- [Data to examine]:
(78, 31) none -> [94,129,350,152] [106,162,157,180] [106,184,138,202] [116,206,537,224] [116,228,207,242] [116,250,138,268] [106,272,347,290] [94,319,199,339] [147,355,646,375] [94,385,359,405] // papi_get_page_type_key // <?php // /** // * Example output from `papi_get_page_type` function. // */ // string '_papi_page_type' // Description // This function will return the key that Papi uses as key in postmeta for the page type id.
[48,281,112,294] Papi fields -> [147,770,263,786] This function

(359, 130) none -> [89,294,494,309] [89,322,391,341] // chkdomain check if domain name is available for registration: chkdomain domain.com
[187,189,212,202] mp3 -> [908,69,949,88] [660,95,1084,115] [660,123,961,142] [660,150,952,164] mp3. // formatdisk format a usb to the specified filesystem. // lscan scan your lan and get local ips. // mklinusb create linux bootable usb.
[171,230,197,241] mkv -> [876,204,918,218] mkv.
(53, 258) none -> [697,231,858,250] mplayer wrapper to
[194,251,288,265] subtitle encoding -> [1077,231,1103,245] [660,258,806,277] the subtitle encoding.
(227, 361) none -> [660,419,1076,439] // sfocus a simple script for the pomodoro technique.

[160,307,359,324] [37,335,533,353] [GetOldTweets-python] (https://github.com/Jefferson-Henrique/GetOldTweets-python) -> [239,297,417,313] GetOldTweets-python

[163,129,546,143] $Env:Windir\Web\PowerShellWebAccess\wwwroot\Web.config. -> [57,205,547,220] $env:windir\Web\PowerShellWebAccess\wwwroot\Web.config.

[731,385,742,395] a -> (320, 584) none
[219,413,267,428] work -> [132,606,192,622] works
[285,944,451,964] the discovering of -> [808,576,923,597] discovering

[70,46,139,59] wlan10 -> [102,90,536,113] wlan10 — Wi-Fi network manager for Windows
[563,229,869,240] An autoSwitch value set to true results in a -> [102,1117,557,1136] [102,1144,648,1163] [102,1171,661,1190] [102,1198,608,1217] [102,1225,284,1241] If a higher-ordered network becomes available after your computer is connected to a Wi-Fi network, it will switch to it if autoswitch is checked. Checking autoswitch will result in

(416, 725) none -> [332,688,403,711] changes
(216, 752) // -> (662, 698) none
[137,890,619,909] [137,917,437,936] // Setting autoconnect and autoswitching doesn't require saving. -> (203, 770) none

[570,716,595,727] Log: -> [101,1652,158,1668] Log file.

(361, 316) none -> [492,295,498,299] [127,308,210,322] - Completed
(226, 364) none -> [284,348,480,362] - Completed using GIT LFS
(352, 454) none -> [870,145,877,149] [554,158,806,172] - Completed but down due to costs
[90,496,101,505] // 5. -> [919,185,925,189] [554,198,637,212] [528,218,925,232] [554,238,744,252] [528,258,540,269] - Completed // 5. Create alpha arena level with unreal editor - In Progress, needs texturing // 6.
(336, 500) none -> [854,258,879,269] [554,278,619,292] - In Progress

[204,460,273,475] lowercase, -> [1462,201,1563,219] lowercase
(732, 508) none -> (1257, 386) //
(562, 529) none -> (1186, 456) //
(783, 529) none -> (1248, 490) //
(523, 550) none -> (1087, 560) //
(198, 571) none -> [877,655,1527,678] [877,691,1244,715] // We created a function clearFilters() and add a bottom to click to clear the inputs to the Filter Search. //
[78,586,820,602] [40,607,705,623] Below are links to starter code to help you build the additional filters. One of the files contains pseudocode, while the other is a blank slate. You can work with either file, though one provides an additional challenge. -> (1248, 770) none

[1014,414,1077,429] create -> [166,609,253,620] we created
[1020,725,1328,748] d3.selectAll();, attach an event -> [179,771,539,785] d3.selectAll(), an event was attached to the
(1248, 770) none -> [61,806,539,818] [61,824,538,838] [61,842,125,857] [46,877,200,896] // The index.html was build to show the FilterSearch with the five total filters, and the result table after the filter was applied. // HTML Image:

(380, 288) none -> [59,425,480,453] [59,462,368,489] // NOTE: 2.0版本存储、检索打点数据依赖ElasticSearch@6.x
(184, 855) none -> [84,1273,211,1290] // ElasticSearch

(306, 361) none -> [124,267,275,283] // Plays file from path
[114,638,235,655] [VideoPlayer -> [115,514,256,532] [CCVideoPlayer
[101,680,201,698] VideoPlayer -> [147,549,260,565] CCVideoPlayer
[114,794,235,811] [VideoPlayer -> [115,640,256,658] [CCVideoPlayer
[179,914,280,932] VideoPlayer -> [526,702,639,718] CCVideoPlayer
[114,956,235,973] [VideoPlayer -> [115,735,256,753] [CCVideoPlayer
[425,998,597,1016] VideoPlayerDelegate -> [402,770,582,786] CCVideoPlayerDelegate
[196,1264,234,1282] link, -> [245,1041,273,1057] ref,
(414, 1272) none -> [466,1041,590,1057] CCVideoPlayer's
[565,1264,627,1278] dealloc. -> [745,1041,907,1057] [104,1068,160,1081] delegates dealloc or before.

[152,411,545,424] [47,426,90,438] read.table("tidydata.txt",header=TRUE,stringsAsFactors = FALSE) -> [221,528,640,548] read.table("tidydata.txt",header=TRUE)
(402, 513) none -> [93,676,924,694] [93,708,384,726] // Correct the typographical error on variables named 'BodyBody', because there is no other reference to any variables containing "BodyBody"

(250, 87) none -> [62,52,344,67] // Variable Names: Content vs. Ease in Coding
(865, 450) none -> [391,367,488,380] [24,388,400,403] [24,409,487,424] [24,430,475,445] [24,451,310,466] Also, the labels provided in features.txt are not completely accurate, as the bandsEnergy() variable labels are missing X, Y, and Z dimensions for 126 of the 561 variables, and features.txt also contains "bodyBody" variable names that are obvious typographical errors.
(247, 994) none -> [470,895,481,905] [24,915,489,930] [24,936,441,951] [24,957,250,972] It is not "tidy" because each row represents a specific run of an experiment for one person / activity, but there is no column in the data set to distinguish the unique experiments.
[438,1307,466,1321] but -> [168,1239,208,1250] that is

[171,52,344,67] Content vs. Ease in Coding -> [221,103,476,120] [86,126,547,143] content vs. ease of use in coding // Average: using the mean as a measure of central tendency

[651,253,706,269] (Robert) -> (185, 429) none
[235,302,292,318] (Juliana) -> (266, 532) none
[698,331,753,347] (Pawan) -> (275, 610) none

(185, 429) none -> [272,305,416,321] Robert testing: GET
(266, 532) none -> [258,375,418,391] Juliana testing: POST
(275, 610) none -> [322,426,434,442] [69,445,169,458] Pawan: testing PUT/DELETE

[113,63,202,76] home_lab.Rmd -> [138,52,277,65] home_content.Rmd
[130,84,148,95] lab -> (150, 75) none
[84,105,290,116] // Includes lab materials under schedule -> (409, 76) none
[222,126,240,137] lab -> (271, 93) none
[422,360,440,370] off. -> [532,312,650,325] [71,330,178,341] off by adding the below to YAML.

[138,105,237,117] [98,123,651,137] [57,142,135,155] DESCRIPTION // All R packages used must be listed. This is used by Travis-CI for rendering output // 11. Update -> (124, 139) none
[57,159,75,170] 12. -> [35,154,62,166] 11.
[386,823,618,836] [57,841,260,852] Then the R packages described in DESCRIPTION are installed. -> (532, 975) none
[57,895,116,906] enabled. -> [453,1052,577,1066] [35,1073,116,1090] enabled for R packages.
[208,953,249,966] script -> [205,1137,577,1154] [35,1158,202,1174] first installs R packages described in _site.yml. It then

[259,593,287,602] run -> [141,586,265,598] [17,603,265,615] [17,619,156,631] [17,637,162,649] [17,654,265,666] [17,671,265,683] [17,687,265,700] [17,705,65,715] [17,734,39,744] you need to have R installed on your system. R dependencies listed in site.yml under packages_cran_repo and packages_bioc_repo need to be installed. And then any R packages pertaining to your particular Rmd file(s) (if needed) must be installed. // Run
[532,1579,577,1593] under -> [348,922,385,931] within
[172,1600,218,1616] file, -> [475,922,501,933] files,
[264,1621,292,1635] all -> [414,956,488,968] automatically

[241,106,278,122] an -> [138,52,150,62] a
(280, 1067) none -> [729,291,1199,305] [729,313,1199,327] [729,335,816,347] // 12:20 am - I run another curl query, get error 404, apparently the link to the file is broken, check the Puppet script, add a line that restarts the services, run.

- [Requirement]: All lines of the data that hold "using" need to be copied.

- [Exercise solution]:
(226, 364) none -> [284,348,480,362] - Completed using GIT LFS
[171,52,344,67] Content vs. Ease in Coding -> [221,103,476,120] [86,126,547,143] content vs. ease of use in coding // Average: using the mean as a measure of central tendency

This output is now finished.